── Records

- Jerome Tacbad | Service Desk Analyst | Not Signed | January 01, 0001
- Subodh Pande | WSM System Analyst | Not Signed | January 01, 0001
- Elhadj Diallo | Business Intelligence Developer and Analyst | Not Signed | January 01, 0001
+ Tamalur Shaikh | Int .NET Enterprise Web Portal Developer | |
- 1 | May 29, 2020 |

────
── Records

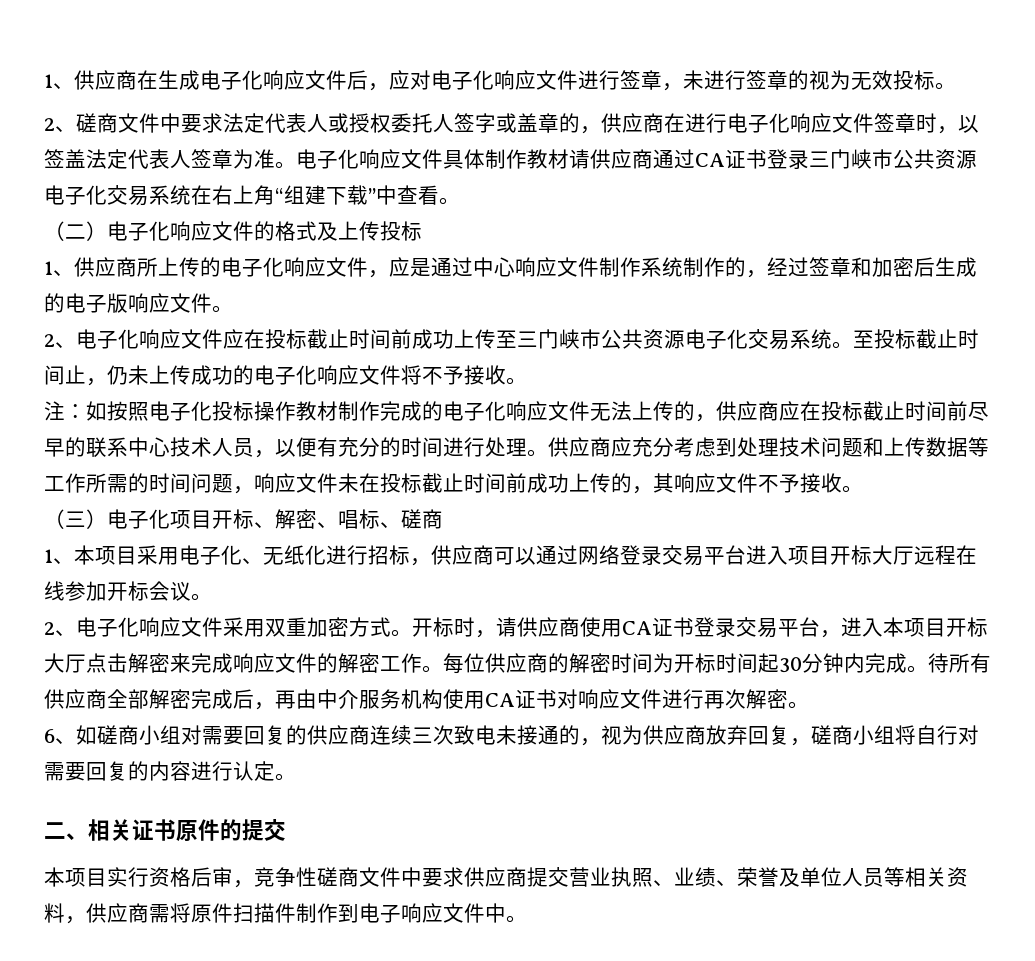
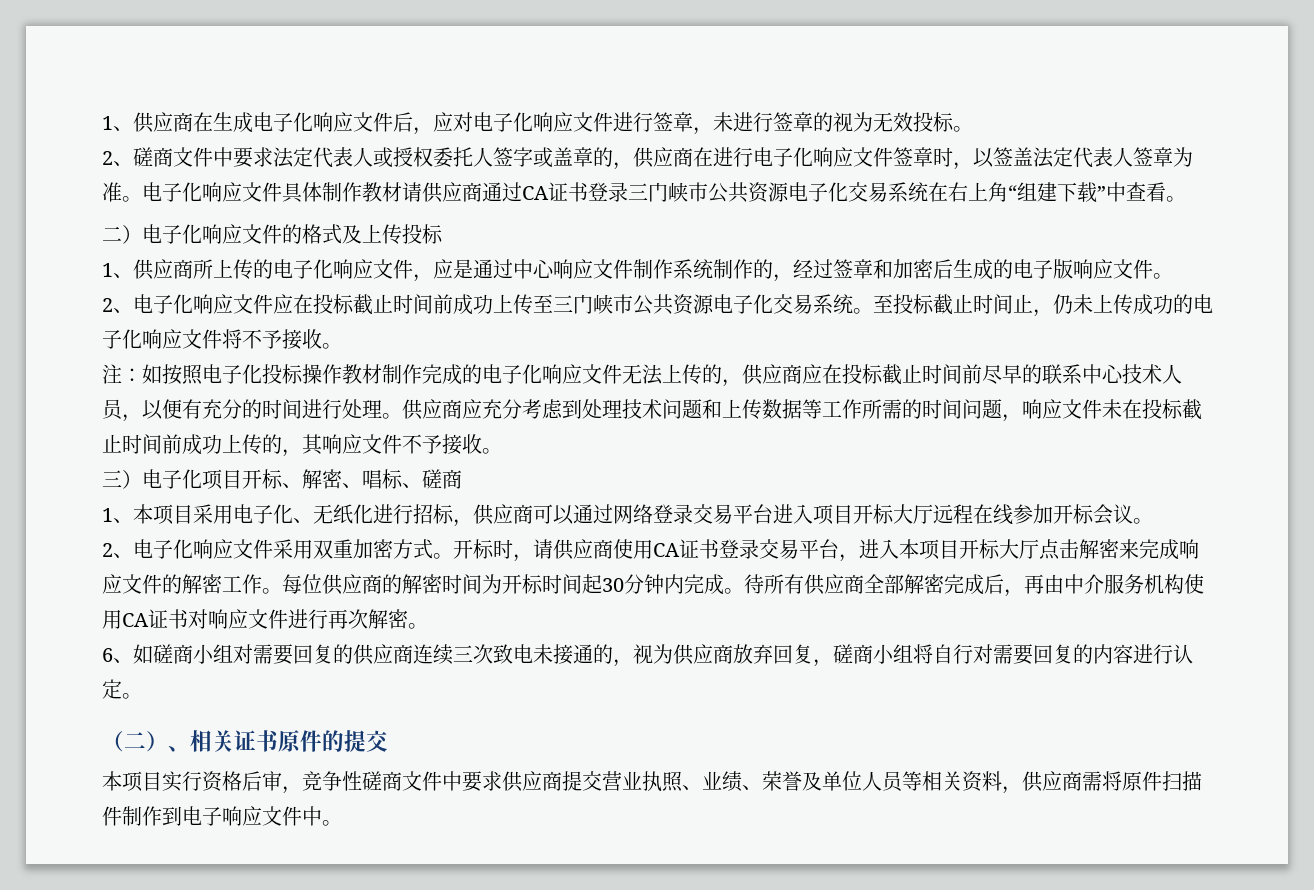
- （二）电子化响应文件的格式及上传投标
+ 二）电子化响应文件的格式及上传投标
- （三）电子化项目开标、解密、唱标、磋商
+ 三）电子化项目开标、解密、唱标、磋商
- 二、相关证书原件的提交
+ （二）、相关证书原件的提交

────
── Records

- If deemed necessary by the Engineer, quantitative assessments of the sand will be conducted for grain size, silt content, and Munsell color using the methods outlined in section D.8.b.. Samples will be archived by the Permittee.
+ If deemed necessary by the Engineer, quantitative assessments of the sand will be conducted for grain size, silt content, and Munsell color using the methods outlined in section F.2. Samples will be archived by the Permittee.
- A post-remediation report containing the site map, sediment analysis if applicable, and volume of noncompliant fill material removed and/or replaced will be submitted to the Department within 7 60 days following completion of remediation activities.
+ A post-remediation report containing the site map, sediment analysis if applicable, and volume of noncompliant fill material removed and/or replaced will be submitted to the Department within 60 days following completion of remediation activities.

────

**Required work**
Reproduce only the lines above spanning from the line containing "- A post-remediation" through the line containing "within 60 days following completion of remediation activities.", word for word.

**Answer for the task**
- A post-remediation report containing the site map, sediment analysis if applicable, and volume of noncompliant fill material removed and/or replaced will be submitted to the Department within 7 60 days following completion of remediation activities.
+ A post-remediation report containing the site map, sediment analysis if applicable, and volume of noncompliant fill material removed and/or replaced will be submitted to the Department within 60 days following completion of remediation activities.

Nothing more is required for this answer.